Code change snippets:
========
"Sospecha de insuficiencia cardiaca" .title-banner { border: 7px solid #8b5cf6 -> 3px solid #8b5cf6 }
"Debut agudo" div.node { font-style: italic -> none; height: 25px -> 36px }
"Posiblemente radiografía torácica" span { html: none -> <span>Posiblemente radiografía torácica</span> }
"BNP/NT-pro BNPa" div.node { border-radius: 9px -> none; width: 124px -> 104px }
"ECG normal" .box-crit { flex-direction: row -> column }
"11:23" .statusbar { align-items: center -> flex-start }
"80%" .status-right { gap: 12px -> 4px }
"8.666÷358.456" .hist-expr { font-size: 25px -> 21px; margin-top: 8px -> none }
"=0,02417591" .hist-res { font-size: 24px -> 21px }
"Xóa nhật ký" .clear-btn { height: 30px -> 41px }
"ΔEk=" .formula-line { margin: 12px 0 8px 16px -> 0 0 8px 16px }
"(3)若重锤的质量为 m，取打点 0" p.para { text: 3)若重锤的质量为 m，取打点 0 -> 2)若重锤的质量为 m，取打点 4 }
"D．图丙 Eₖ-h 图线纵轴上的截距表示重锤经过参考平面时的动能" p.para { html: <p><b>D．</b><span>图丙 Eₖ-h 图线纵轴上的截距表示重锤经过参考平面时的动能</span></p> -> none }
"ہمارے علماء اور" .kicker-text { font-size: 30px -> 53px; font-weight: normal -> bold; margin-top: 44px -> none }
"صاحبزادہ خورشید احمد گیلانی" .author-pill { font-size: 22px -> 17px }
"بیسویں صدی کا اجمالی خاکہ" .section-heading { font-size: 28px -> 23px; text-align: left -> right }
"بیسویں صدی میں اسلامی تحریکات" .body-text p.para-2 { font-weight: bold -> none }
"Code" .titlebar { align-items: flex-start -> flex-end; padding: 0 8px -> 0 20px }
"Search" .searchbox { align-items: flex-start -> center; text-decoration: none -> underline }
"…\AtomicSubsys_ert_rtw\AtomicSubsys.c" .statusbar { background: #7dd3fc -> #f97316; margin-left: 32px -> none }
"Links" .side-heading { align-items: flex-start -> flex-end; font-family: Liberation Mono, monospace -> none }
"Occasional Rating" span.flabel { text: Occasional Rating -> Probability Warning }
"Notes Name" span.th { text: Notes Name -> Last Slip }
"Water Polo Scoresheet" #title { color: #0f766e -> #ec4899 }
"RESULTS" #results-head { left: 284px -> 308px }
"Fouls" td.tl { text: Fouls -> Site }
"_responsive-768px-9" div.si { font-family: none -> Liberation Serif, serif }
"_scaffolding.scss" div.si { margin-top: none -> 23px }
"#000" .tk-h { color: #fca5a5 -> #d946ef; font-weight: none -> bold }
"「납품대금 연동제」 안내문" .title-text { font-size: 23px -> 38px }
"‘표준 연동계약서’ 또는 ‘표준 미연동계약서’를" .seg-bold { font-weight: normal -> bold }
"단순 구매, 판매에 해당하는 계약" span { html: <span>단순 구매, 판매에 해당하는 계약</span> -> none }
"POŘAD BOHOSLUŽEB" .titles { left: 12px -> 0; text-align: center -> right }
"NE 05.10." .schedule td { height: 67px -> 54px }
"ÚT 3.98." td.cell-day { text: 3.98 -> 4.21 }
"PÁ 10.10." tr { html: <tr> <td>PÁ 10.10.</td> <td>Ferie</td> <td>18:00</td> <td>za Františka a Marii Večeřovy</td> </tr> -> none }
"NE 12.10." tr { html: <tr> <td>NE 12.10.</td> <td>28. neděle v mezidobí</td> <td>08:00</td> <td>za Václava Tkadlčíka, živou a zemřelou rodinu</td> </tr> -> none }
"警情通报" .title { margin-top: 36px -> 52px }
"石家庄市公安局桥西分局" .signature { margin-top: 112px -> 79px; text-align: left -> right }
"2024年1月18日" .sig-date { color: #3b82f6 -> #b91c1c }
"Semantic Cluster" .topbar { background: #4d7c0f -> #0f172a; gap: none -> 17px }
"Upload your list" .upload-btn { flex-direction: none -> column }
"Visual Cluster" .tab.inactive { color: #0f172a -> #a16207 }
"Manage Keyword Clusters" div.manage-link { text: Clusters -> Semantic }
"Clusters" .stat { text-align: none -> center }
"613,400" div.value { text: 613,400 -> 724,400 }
========
Problem statement: Each line of the data that includes "normal" should be copied.

Reply:
"ECG normal" .box-crit { flex-direction: row -> column }
"ہمارے علماء اور" .kicker-text { font-size: 30px -> 53px; font-weight: normal -> bold; margin-top: 44px -> none }
"‘표준 연동계약서’ 또는 ‘표준 미연동계약서’를" .seg-bold { font-weight: normal -> bold }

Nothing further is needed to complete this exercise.